Since Queue tries to create all temporary directories (or at least check for their existence) before the jobs are run. I would like to know if there is any way that I could redirect the temporary outputs to the scratch disk using environment variables (To achieve something like this in the end: mycommand -tmp $TMPDIR ...). Since Queue basically just sends commands to be executed on the compute nodes I don't understand why it's necessary to check all temporary dirs before hand. I'm sure I'm missing something here, and I'd like to know what.

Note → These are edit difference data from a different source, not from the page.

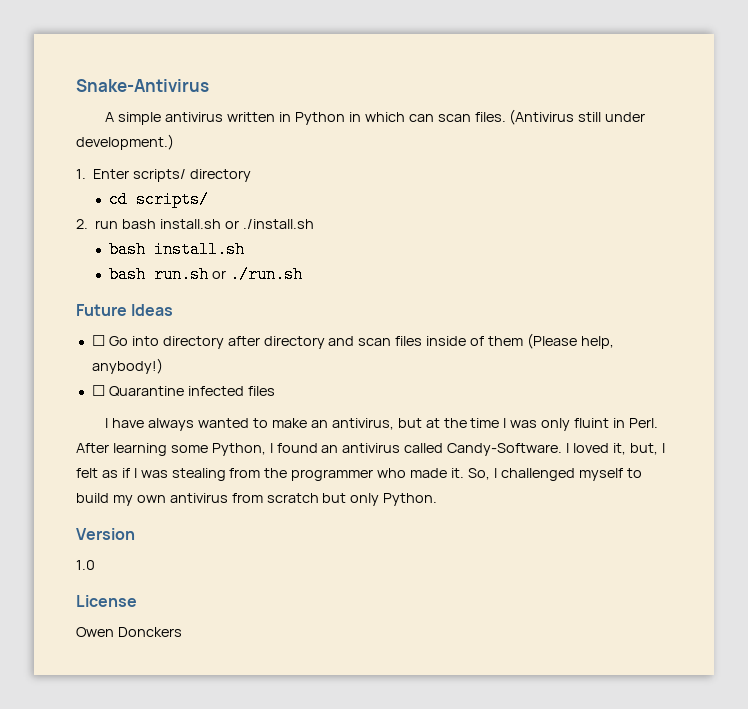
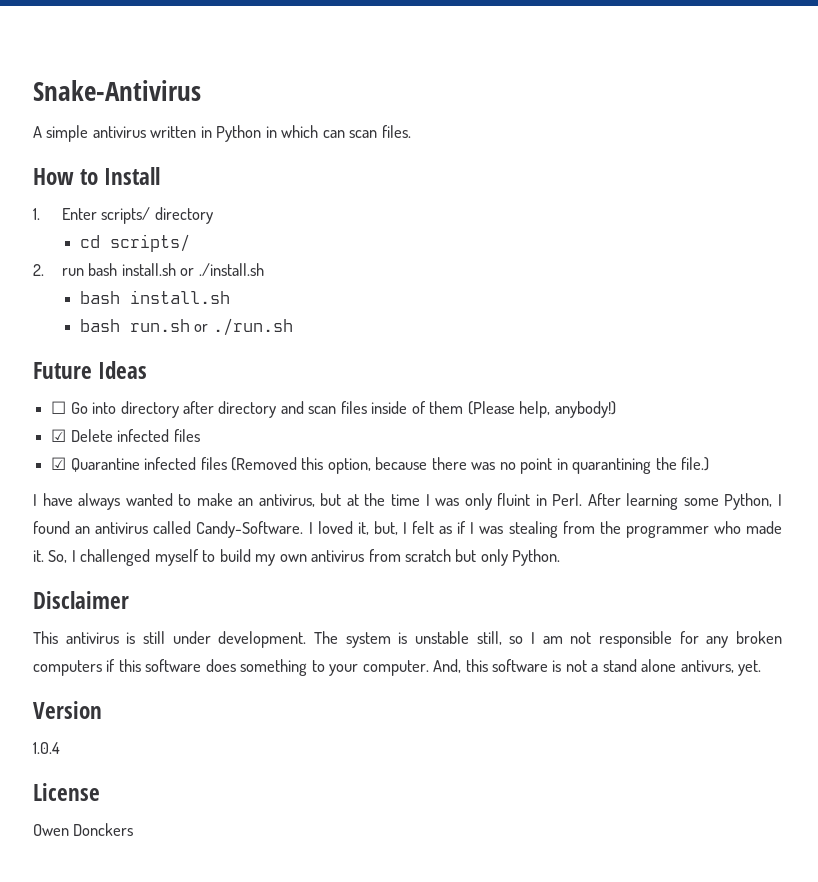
- A simple antivirus written in Python in which can scan files. (Antivirus still under development.)
+ A simple antivirus written in Python in which can scan files.
+ How to Install
- ☐ Quarantine infected files
+ ☑ Delete infected files
+ ☑ Quarantine infected files (Removed this option, because there was no point in quarantining the file.)
+ Disclaimer
+ This antivirus is still under development. The system is unstable still, so I am not responsible for any broken computers if this software does something to your computer. And, this software is not a stand alone antivurs, yet.
- 1.0
+ 1.0.4

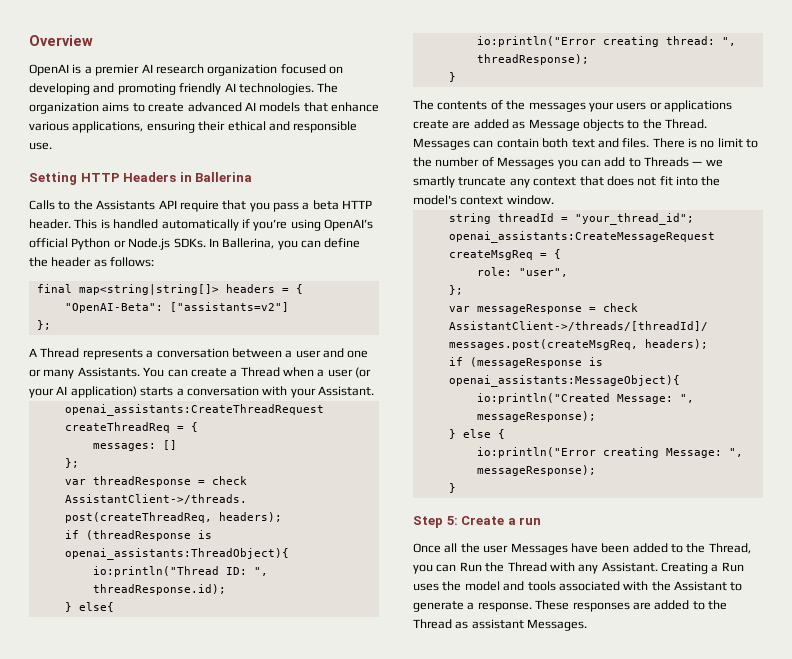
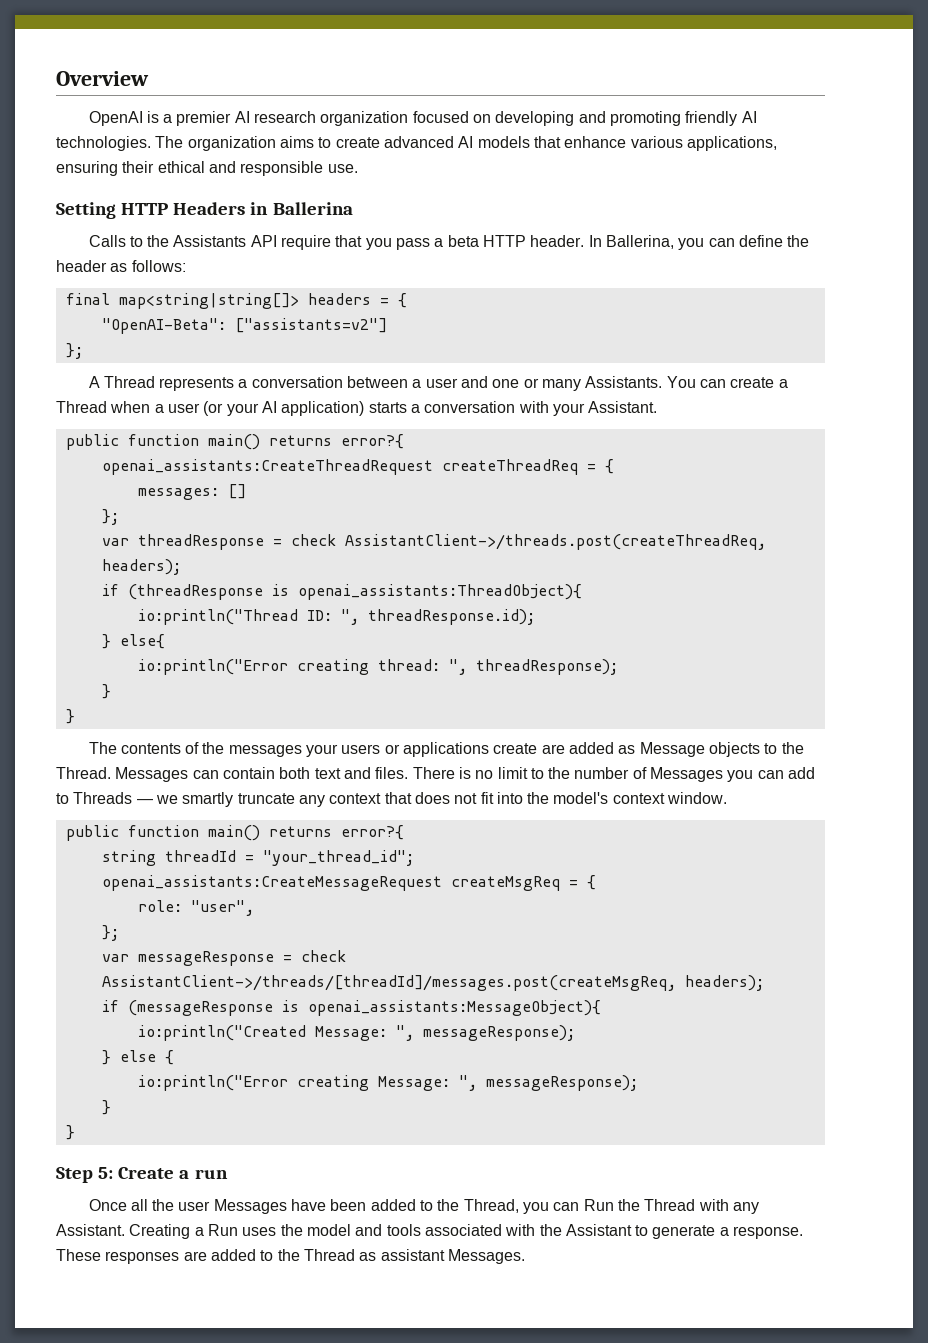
- This is handled automatically if you’re using OpenAI’s official Python or Node.js SDKs.
  You can create a Thread when a user (or your AI application) starts a conversation with your Assistant.
+ public function main() returns error?{
  io:println("Error creating thread: ", threadResponse);
+ }
  There is no limit to the number of Messages you can add to Threads — we smartly truncate any context that does not fit into the model's context window.
+ public function main() returns error?{
  io:println("Error creating Message: ", messageResponse);
+ }

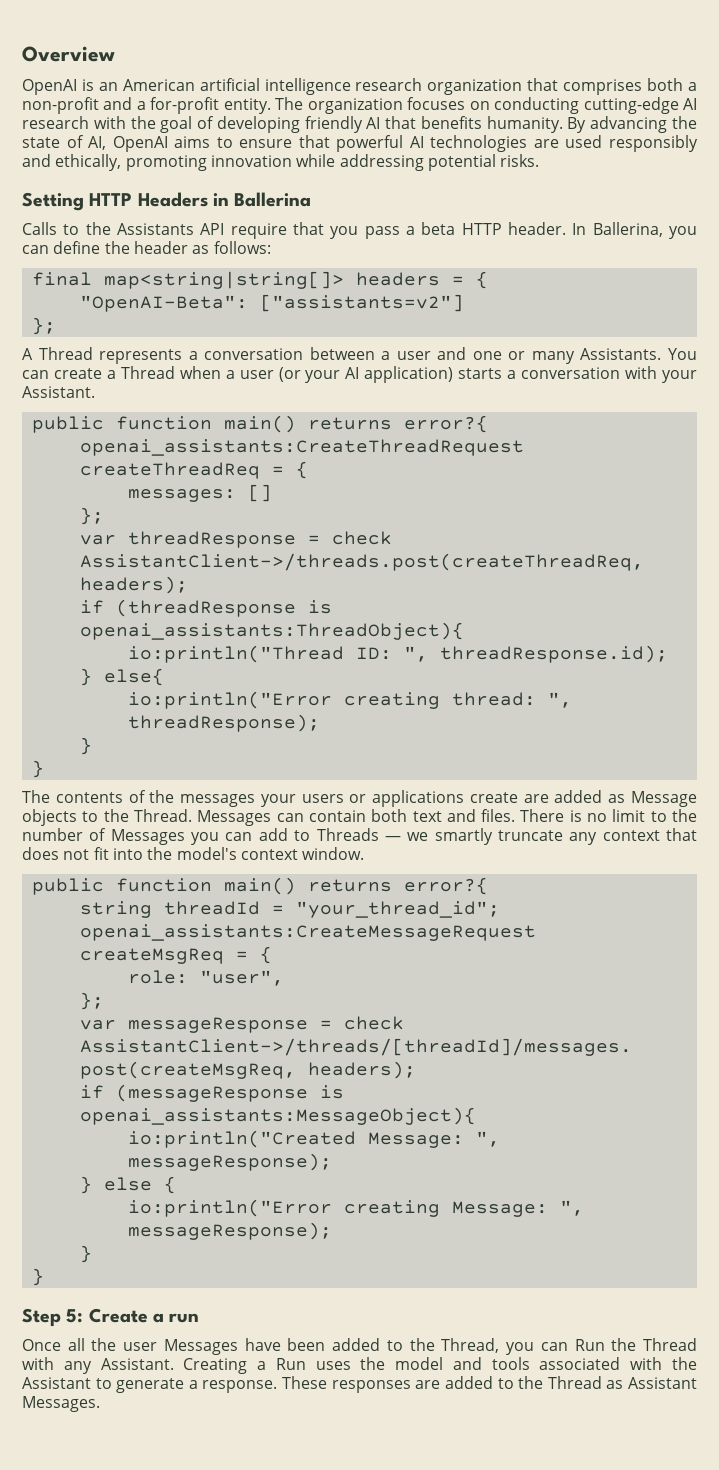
- OpenAI is a premier AI research organization focused on developing and promoting friendly AI technologies. The organization aims to create advanced AI models that enhance various applications, ensuring their ethical and responsible use.
+ OpenAI is an American artificial intelligence research organization that comprises both a non-profit and a for-profit entity. The organization focuses on conducting cutting-edge AI research with the goal of developing friendly AI that benefits humanity. By advancing the state of AI, OpenAI aims to ensure that powerful AI technologies are used responsibly and ethically, promoting innovation while addressing potential risks.
- These responses are added to the Thread as assistant Messages.
+ These responses are added to the Thread as Assistant Messages.

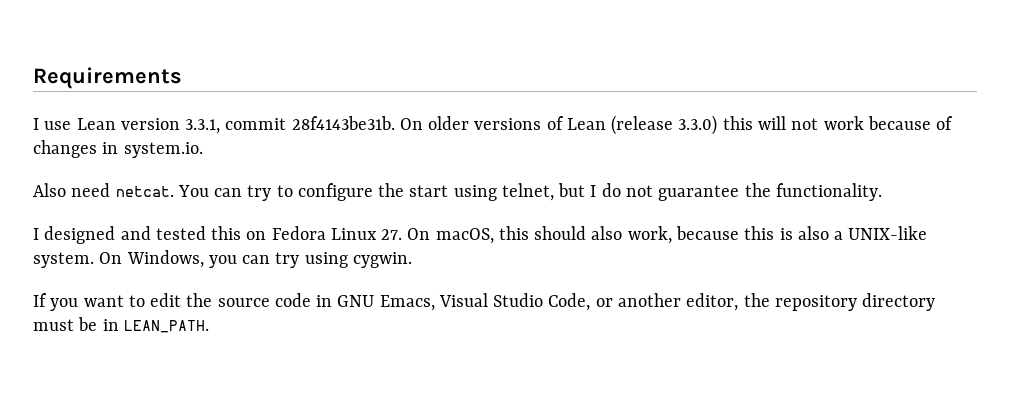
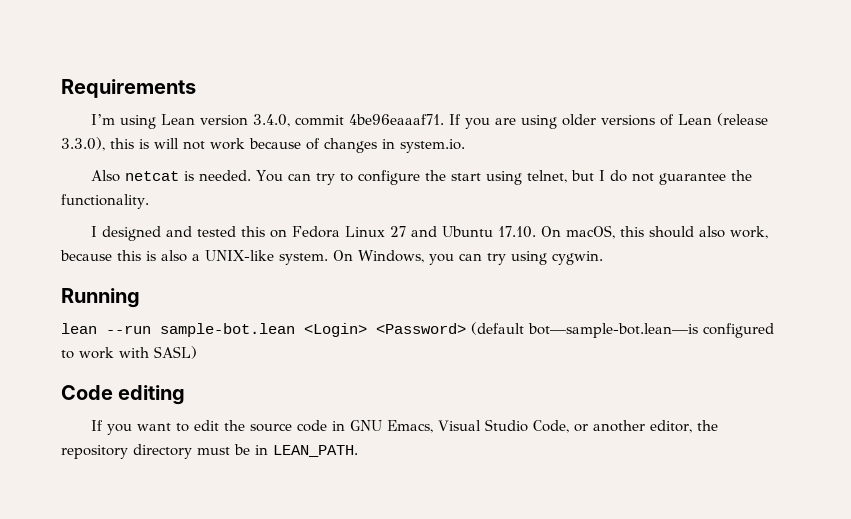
- I use Lean version 3.3.1, commit 28f4143be31b. On older versions of Lean (release 3.3.0) this will not work because of changes in system.io.
+ I’m using Lean version 3.4.0, commit 4be96eaaaf71. If you are using older versions of Lean (release 3.3.0), this is will not work because of changes in system.io.
- Also need netcat.
+ Also netcat is needed.
- I designed and tested this on Fedora Linux 27. On macOS, this should also work, because this is also a UNIX-like system.
+ I designed and tested this on Fedora Linux 27 and Ubuntu 17.10. On macOS, this should also work, because this is also a UNIX-like system.
+ Running
+ lean --run sample-bot.lean <Login> <Password> (default bot—sample-bot.lean—is configured to work with SASL)
+ Code editing

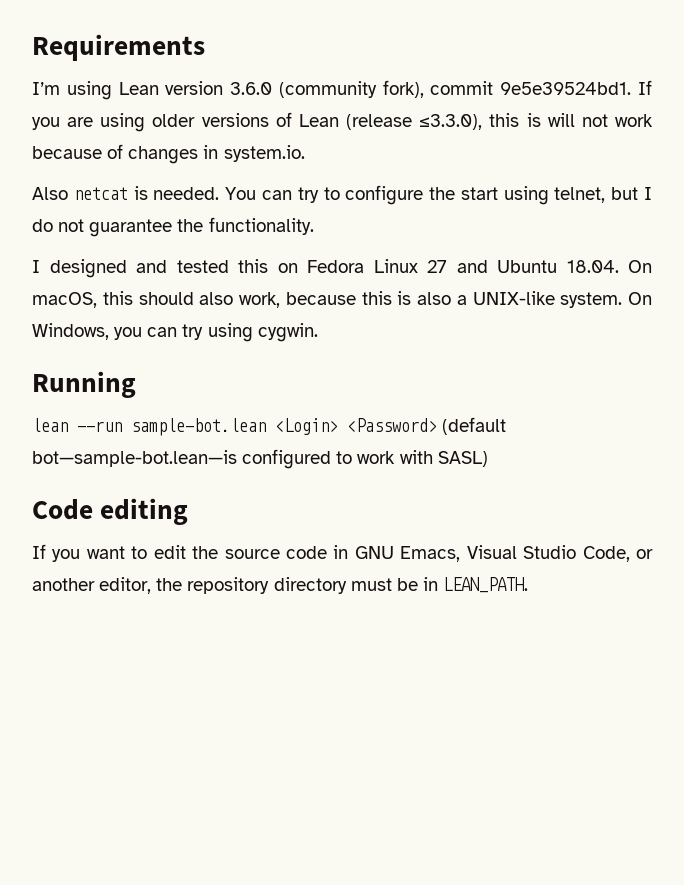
- I’m using Lean version 3.4.0, commit 4be96eaaaf71.
+ I’m using Lean version 3.6.0 (community fork), commit 9e5e39524bd1.
- If you are using older versions of Lean (release 3.3.0), this is will not work because of changes in system.io.
+ If you are using older versions of Lean (release ≤3.3.0), this is will not work because of changes in system.io.
- I designed and tested this on Fedora Linux 27 and Ubuntu 17.10. On macOS, this should also work, because this is also a UNIX-like system.
+ I designed and tested this on Fedora Linux 27 and Ubuntu 18.04. On macOS, this should also work, because this is also a UNIX-like system.

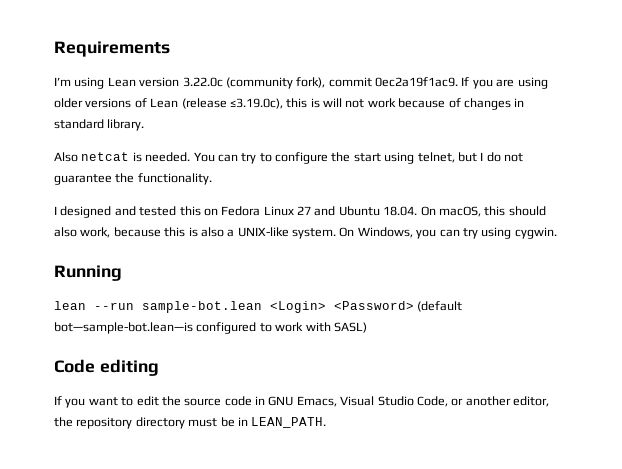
- I’m using Lean version 3.6.0 (community fork), commit 9e5e39524bd1.
+ I’m using Lean version 3.22.0c (community fork), commit 0ec2a19f1ac9.
- If you are using older versions of Lean (release ≤3.3.0), this is will not work because of changes in system.io.
+ If you are using older versions of Lean (release ≤3.19.0c), this is will not work because of changes in standard library.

From my understanding of Queue I could see two types of temporary files that need to be written to globally accessible disk. The first being the compiled QScript, which location I guess could be set by changing the following piece of code in org.broadinstitute.sting.queue.QCommandLine from:

  private lazy val qScriptPluginManager = {
    qScriptClasses = IOUtils.tempDir("Q-Classes-", "", settings.qSettings.tempDirectory)
    qScriptManager.loadScripts(scripts, qScriptClasses)
    new PluginManager[QScript](qPluginType, Seq(qScriptClasses.toURI.toURL))
  }

to:

  private lazy val qScriptPluginManager = {
    qScriptClasses = IOUtils.tempDir("Q-Classes-", "", "/path/to/globally/accessible/disk")
    qScriptManager.loadScripts(scripts, qScriptClasses)
    new PluginManager[QScript](qPluginType, Seq(qScriptClasses.toURI.toURL))
  }

Of course not hard coded, but feed into the the QCommandLine as an argument, but this is just to illustrate the point.

And the other one would be scatter-gather jobs, which can be explicitly redirected using: --job_scatter_gather_directory, to make sure that all of those end up in a globally accessible part of the file system.

All other temporary files should be possible to write to local non-globally-accessible disk? Or am I completely wrong here, and this is not a path worth pursuing further?

Tagged:

Answers

  • pdexheimerpdexheimer Posts: 387Member, GSA Collaborator ✭✭✭✭

    What other temporary files are you thinking of? In my mind, the largest burden comes from the scattered commands.

    Any other temporary files I can think of would be application-specific. Assuming that all (or most) of your jobs are java, I would think you could manipulate the -Djava.io.tmpdir directive. Some googling turned up two possible environment variables (_JAVA_OPTIONS and JAVA_TOOL_OPTIONS) that might let you control every java process launched on the system. I couldn't tell which of those would be more appropriate in a quick look, but one or the other would probably work

  • kshakirkshakir Posts: 22GATK Developer mod

    Hi Johan,

    Do you have an example script we could look at, along with expected command lines to be generated?

    Phil's _JAVA_OPTIONS and JAVA_TOOL_OPTIONS may just work too, but I haven't used them myself. As a quick-and-dirty alternative, I attached a hacked ExampleUnifiedGenotyper. The script patches the existing local temporary directory for the UG using a scala mixin.

    That said, a proper fix may involve adding more hooks/variables, such that Queue may be aware how to handle local directories. Because Queue doesn't know anything about /local/scratch in the attached script, among other issues, it won't try and create the local directories.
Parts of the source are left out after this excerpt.